The final version of the standard contractual clauses (SCCs) for contracts between controller and processor submitted by the Danish Supervisory Authority has been published in the European Data Protection Board (EDPB) Register for Decisions.
They have been adopted by the Danish Supervisory Authority under article 28(8) GDPR allowing the Supervisory Authority to adopt standard processor agreements.
Update 2022 : The European Commission released in 2021 new Standard Contractual Clauses for international transfers as well as for controller to processor relationship under article 28 GDPR (i.e. within the EU) (Click here for more information and access to the template).
What are the Danish SCCs about?
Though it is called SCCs, these contractual clauses should not be confused with the EU standard contractual clauses adopted by the European Commission in 2010 and that are used to frame data transfers outside of the EU. In this regard, these clauses have been updated in 2021 (see update).
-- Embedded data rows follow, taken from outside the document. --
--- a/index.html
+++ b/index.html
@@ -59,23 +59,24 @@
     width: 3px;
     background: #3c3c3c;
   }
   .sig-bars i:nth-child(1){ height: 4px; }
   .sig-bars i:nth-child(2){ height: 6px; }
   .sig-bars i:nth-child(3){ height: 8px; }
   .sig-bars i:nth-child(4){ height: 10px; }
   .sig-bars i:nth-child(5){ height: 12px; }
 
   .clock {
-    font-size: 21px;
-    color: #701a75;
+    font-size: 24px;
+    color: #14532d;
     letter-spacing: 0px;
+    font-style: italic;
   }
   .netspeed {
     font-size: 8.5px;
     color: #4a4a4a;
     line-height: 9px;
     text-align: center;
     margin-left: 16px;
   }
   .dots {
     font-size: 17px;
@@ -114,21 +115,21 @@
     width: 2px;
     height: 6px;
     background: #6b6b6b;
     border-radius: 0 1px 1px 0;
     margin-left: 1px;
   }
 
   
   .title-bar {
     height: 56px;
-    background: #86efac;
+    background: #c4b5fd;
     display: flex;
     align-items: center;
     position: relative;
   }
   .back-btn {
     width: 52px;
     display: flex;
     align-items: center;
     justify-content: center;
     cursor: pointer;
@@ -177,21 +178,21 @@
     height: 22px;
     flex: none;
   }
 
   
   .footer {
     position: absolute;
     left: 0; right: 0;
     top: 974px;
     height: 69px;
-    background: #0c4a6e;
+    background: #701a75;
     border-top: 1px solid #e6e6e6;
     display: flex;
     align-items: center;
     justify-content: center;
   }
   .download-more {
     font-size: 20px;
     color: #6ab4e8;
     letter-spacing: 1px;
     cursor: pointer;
Rather, it is a standard processor agreement as required to be entered into under article 28 GDPR when a controller hires a processor to process personal data on its behalf. These clauses would not be sufficient if the processor were based outside of the EU, an additional transfer mechanism being required (i.e. BCR, SCCs adopted by the EU Commission, Privacy Shield, certification, etc.).
What’s the purpose of the Danish SCCs?
The purpose of the adopted SCCs is to help organisations to meet the requirements of article 28 GDPR with regard to the content of the contract controllers and processors must enter into before starting processing personal data. Indeed, as raised by the EDPB, article 28 cannot be restated as-is in the contract, further specifications being necessary (e.g. assistance to be provided by the processor etc.)
Is it mandatory to use the Danish SCCs from now on?
Using the SCCs remains optional for companies and therefore they may continue using their template if they wish to do so.
However, if they choose to use the SCCs, they must use them as-is and can only add other clauses or additional safeguards that “do not contradict, directly or indirectly, the adopted clauses or prejudice the fundamental rights or freedoms of the data subjects.”
If they are used as-is, the Danish Supervisory Authority will not review the agreement in more detail. If not, the authority will review the contract in the event of an audit.
Can any organisations use the Danish SCCs?
These SCCs having been adopted by the Danish Supervisory Authority, only organisations subject to its competence could benefit from the advantages offered by the use of the Danish SCCs.
However, though they would not benefit from the same advantages, we do not see any reason why other organisations subject to the GDPR could not use the Danish SCCs as well since they are compliant with article 28 GDPR.
Nonetheless, we are of the opinion that it would be difficult for a supervisory authority to challenge the content of these clauses as it has been published in the register of the EDPB. Therefore, it is very likely that, in practice, other supervisory authorities, considering the Danish SCCs as GDPR compliant, do not review them further as well.
When to use the Danish SCCs
The SCCs proposed by the Danish Supervisory Authority are 15 pages long and are very comprehensive. Therefore and though they bring more legal certainty, they may not always be adapted to basic “controller to processor” agreements not requiring lengthy and comprehensive contractual clauses.
However, in these cases, they may still be used as a template and adapted to the circumstances where necessary.